Segundo Gilmar Mendes, a
situação é fruto de uma renitência da Justiça do Trabalho, que não tem cumprido
as deliberações do STF - uma problemática que tem gerado um grande número de
processos vindos da seara trabalhista, e sobrecarregando ainda mais o
Judiciário.
Dados do portal Corte Aberta apontam
que, de 7.360 RCLs distribuídas aos ministros do STF entre janeiro e setembro
de 2024, 4.440 estavam classificadas nas categorias Direito do Trabalho e
Direito Processual Civil e do Trabalho - o que mostra que uma parcela
significativa das ações que tramitam nas instâncias superiores envolvem esse
tipo de reclamação.
DE UMA VEZ
POR TODAS?
Mesmo pacificada, essa questão
ainda continua a gerar reclamações de vínculo de emprego de ex-franqueados na
Justiça do Trabalho, mas caminha para ser resolvida definitivamente ao longo de
2025, segundo os advogados especializados nessa área. Está pendente de
julgamento a Arguição de Descumprimento de Preceito Fundamental nº 1149, ou
"ADPF de Franquias".
Em parecer enviado à ministra
Carmen Lúcia, a relatora da ADPF, a Procuradoria Geral da República (PGR),
pediu que os processos de vínculo trabalhista que envolvem contratos de
franquia sejam julgados pela Justiça Comum. Por outro lado, o
procurador-geral da República, Paulo Gonet, destacou que a Justiça do Trabalho
só poderia discutir o vínculo empregatício nos casos em que a Justiça Comum não
reconheça a validade do contrato de franquias.

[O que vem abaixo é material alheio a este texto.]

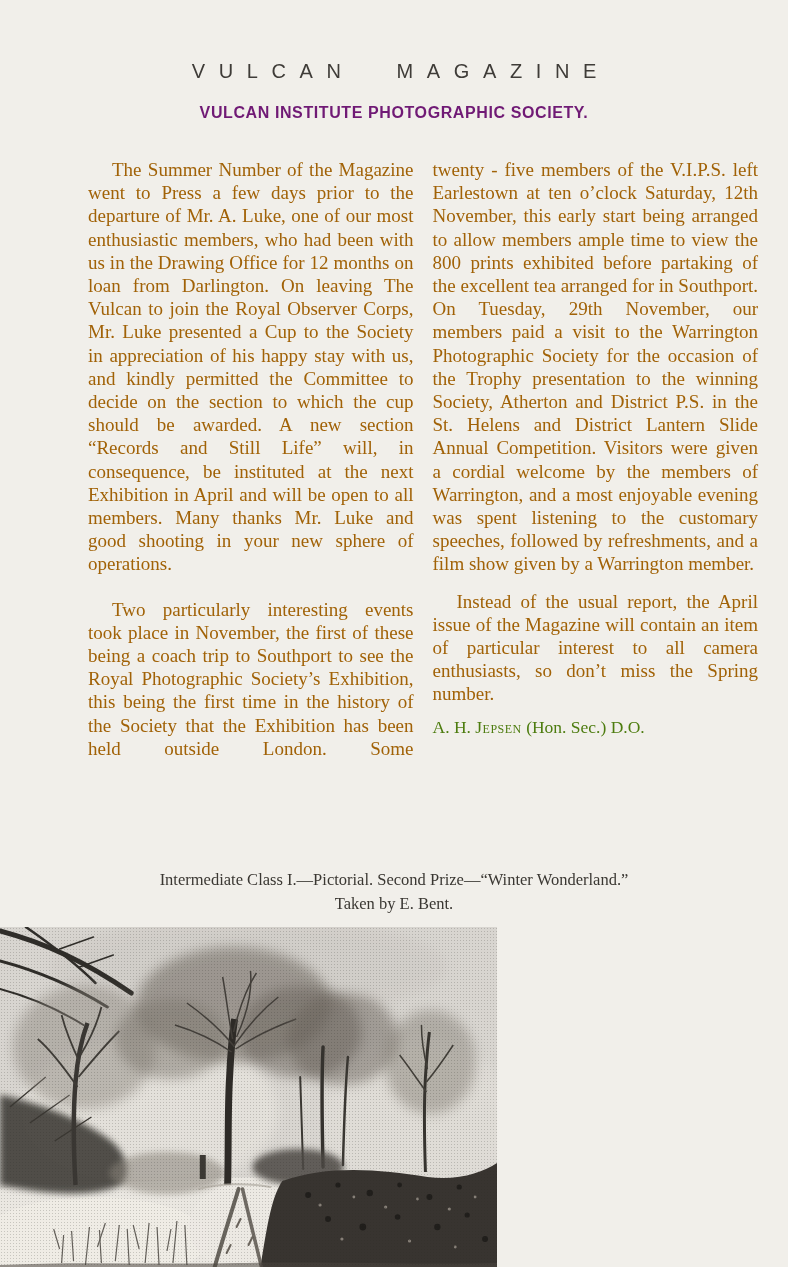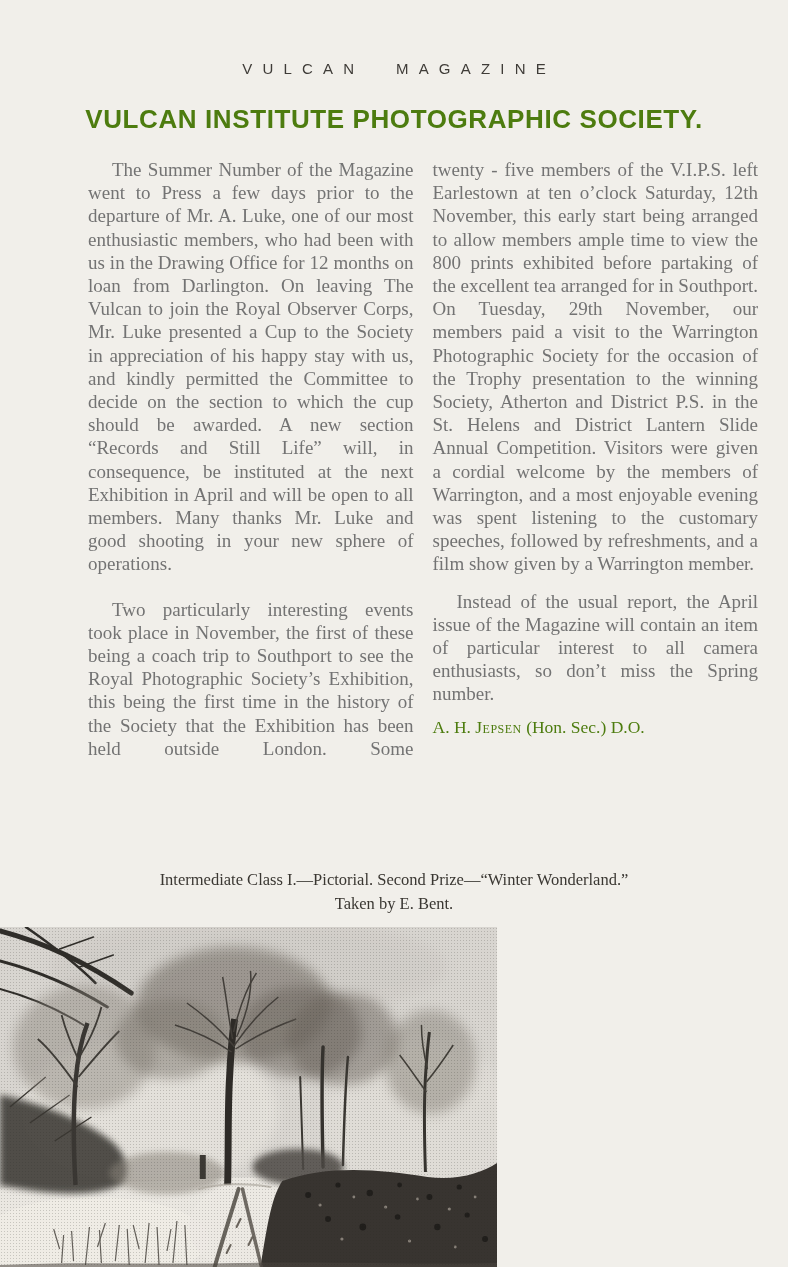"VULCAN MAGAZINE" .masthead { font-size: 15px -> 20px }
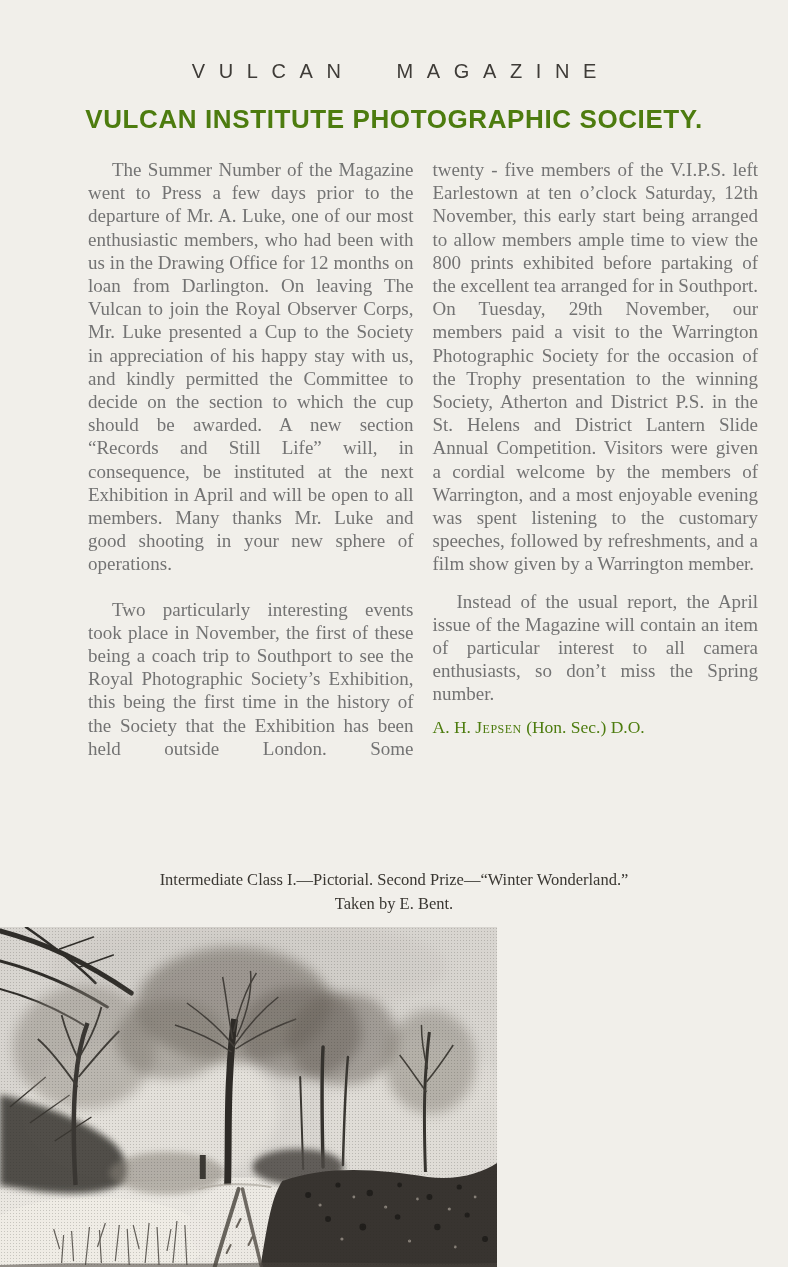"VULCAN INSTITUTE PHOTOGRAPHIC SOCIETY." .article-title { color: #4d7c0f -> #701a75; font-size: 26px -> 16px }
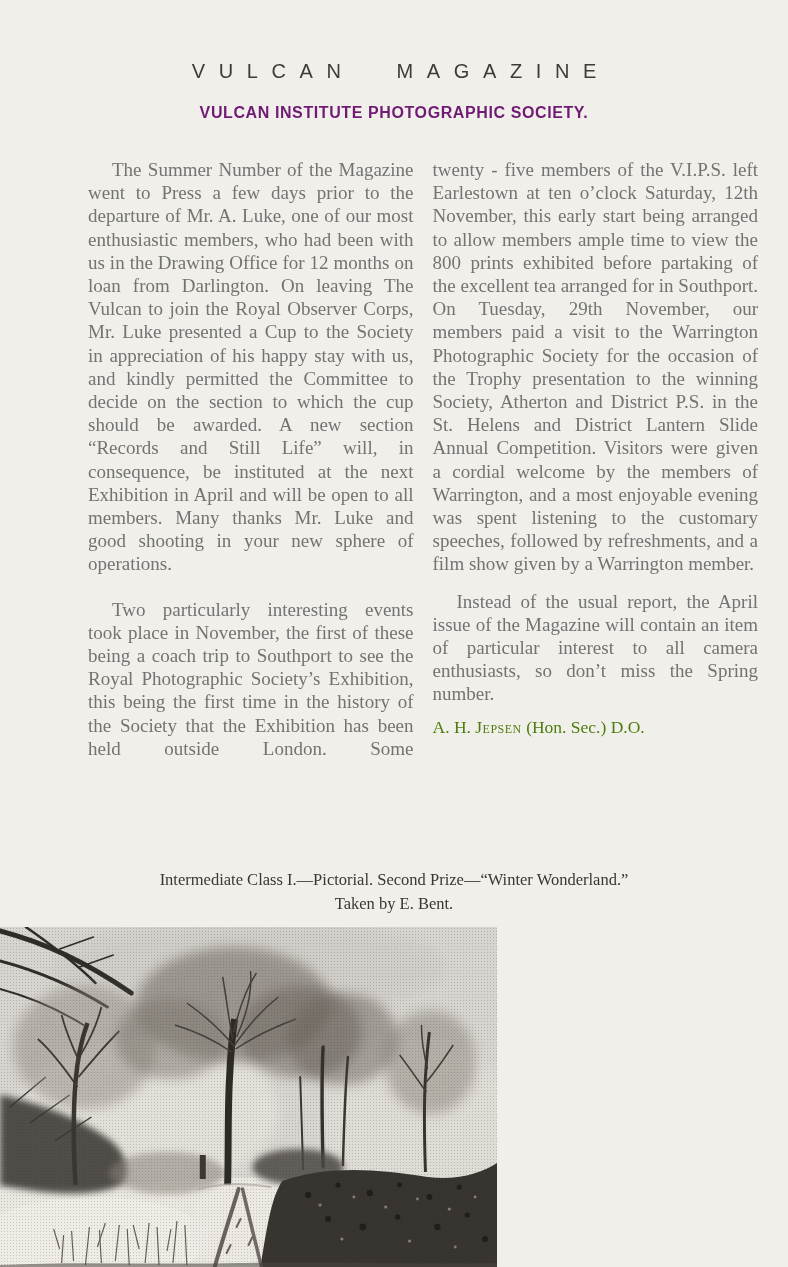"The Summer Number of the" .col p { color: #737373 -> #a16207 }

Citando novamente a Prudential,
Melitha Novoa Prado lembra que os ex-franqueados quiseram provar a relação de
pessoalidade e subordinação nas ações que chegaram ao STF. Porém, as decisões
mostram que se cumpriu a lei e todos os requisitos de contrato empresarial
foram respeitados, uma vez que a seguradora provou que era uma relação de
franquias e ganhou.
A advogada lembra que todos têm
direito à Justiça, mas não adianta teimar e discutir a questão nas instâncias
trabalhistas. "Nenhum advogado deve recomendar isso para o cliente. O
importante é cumprir o papel de franqueador e preparar a documentação de acordo
para diminuir riscos de discussão. Porque além de as partes gastarem para se
defender, a ação não vai dar em nada", sinaliza.